For a minute Don Cipriano stood looking at him, his black eyes heavy with rage; then his anger seemed to fall away from him and he wiped the sweat from his brow.

"Very well," he said at last, "I perceive that you are a gentleman and have acted in good faith – it is only that that fellow Mendez has deceived you. Let it pass, then – I will not quarrel with you, my friend – it is the fortune of war. But stop at my store when you go by and come and see me. It is indeed lonely here at times, and perhaps I can pass a pleasant hour with you. My name, señor, is Don Cipriano Aragon y Tres Palacios – and yours?"

He held out his hand with a little gesture. "Philip De Lancey," replied that gentleman, clasping the proffered hand; and with many expressions of good-will and esteem, with a touching of hats and a wriggling of fingers from the distance, they parted, in spite of Bud, apparently the best of friends.

VIII

There are some people in this world with whom it seems impossible to quarrel, notably the parents of attractive daughters.

Perhaps, if Gracia Aragon had not been watching him from the window, Philip De Lancey would not have been quite so cordial with her father – at least, that was what Hooker thought, and he was so badly peeved at the way things had gone that he said it, too.

Then, of course, they quarreled, and one thing leading to another, Phil told Bud he had a very low way of speaking. Bud replied, that whatever his deficiencies of speech might be, he was not fool enough to be drawn in by a skirt, and Phil rebuked him again. Then, with a scornful grunt, Bud Hooker rode on in silence and they said no more about it.

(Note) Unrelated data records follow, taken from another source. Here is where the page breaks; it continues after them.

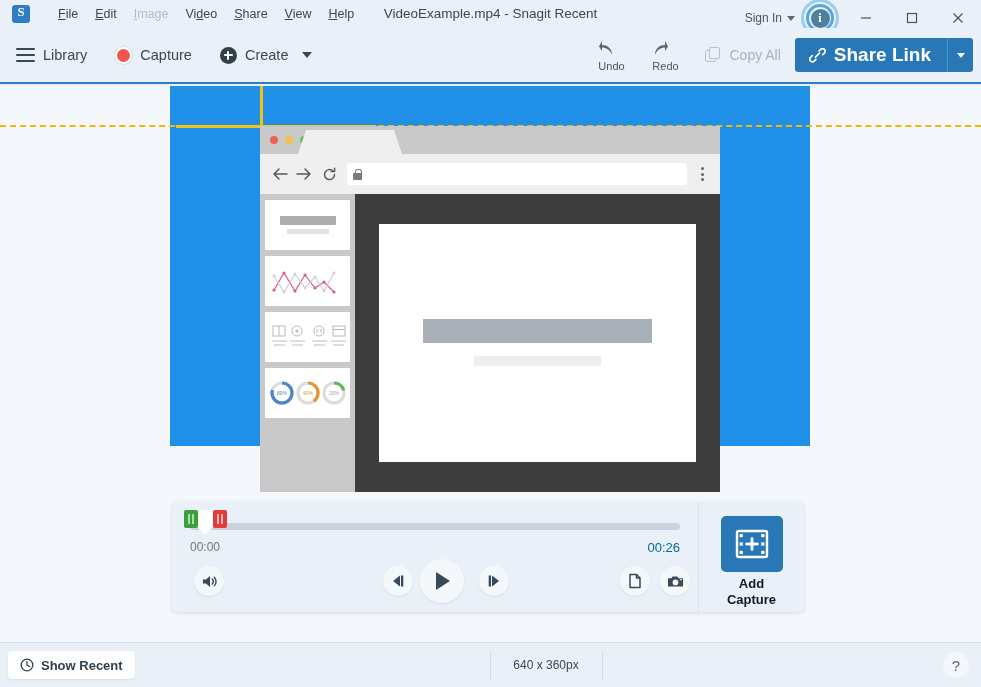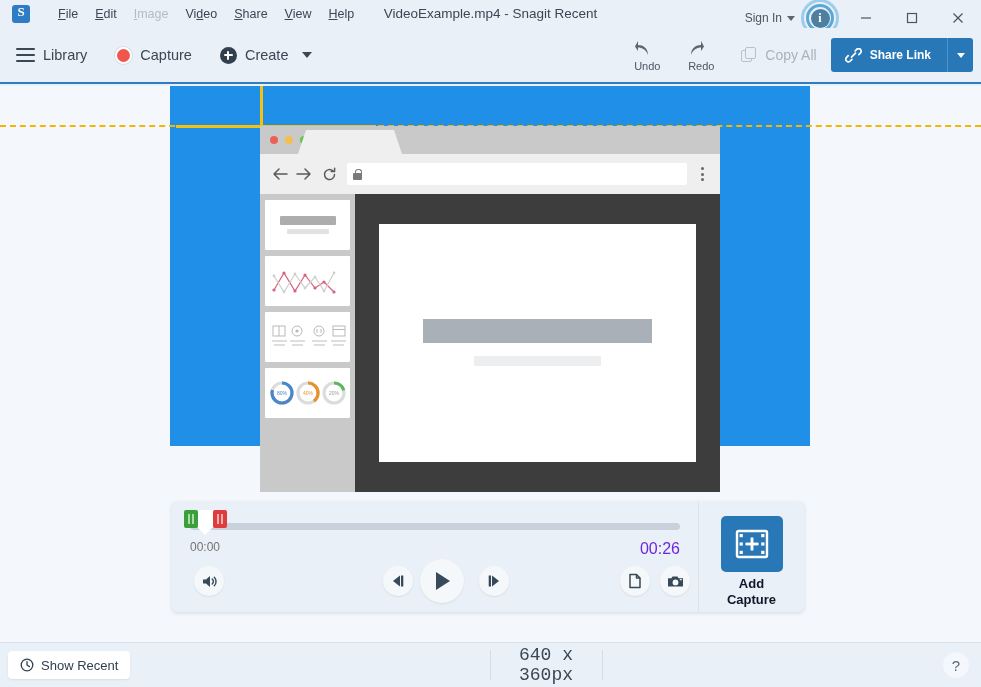"Share Link" .sharelink .lbl { font-size: 12px -> 19px }
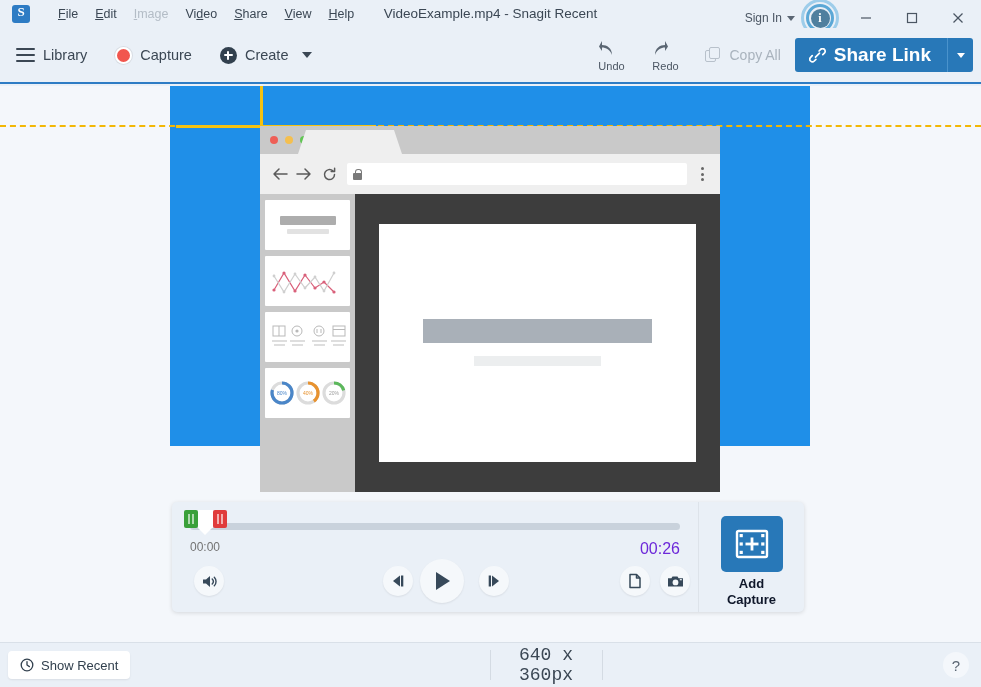"00:26" .t-end { color: #6d28d9 -> #0369a1; font-size: 16px -> 13px }
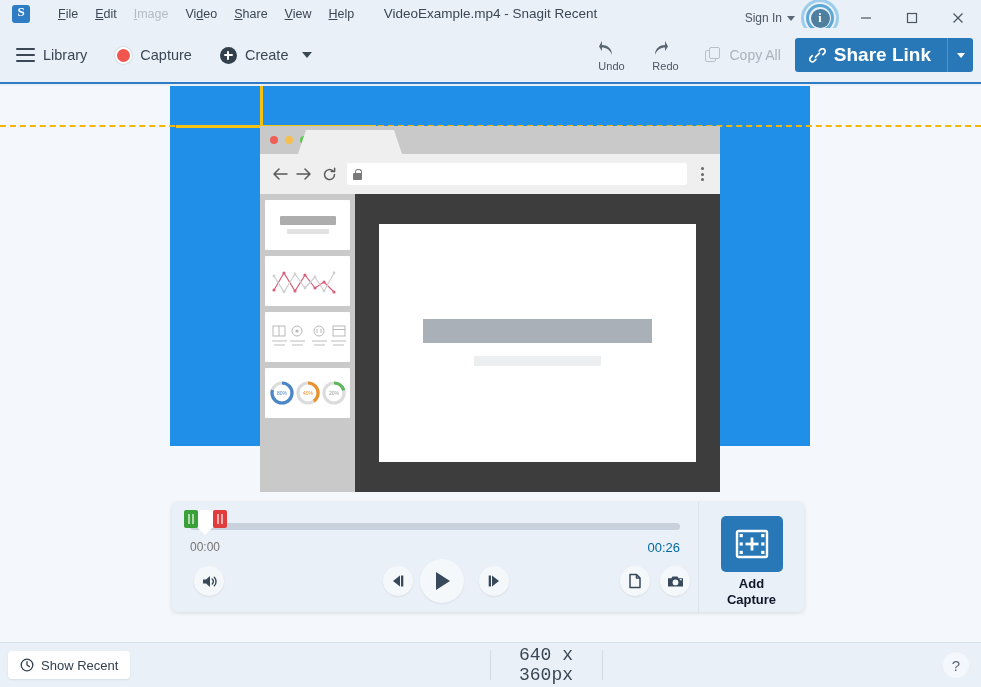"Show Recent" .show-recent { font-weight: none -> bold }
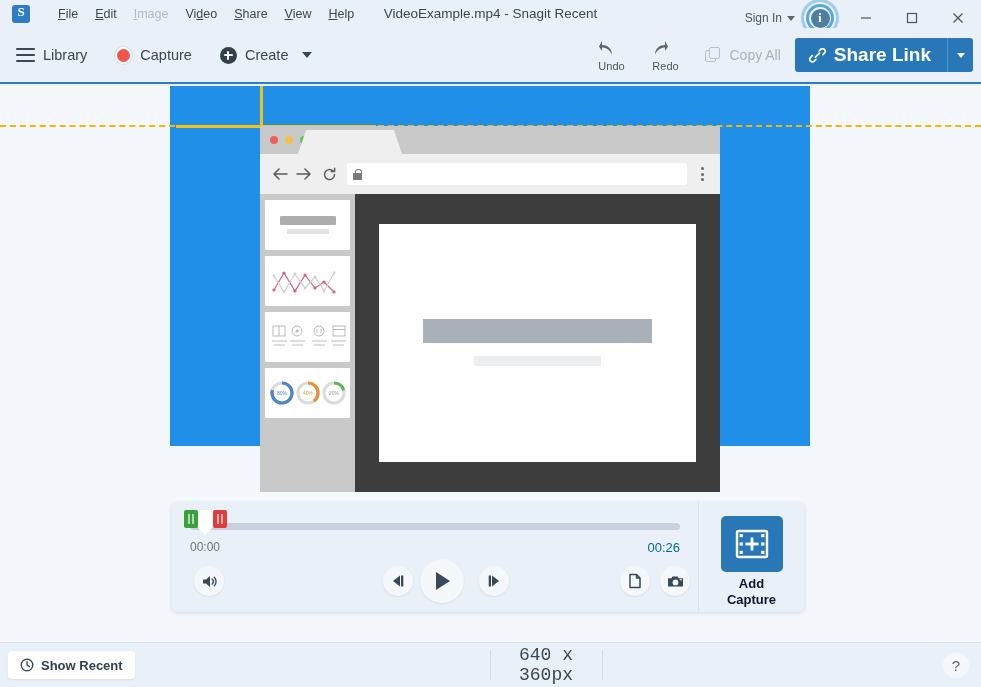"640 x 360px" .dims { font-family: Liberation Mono, monospace -> none; font-size: 18px -> 12px }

It was a gay life that they led at night, for the Fortuna Hotel was filled with men of their kind, since all the staid married men had either moved across the line with their families or were under orders to come straight home.

In the daytime the hotel was nearly deserted, for every man in town was working for the company; but in the evening, when they gathered around the massive stove, it was a merry company indeed.

There were college men, full of good stories and stories not so good, world-wanderers and adventurers with such tales of the East and West as never have been written in books. But not a college boy could match stories with Phil De Lancey, and few wanderers there were who could tell him anything new about Mexico. Also, when it came to popular songs, he knew both the words and the tune. So he was much in demand, and Don Juan passed many drinks across the bar because of him.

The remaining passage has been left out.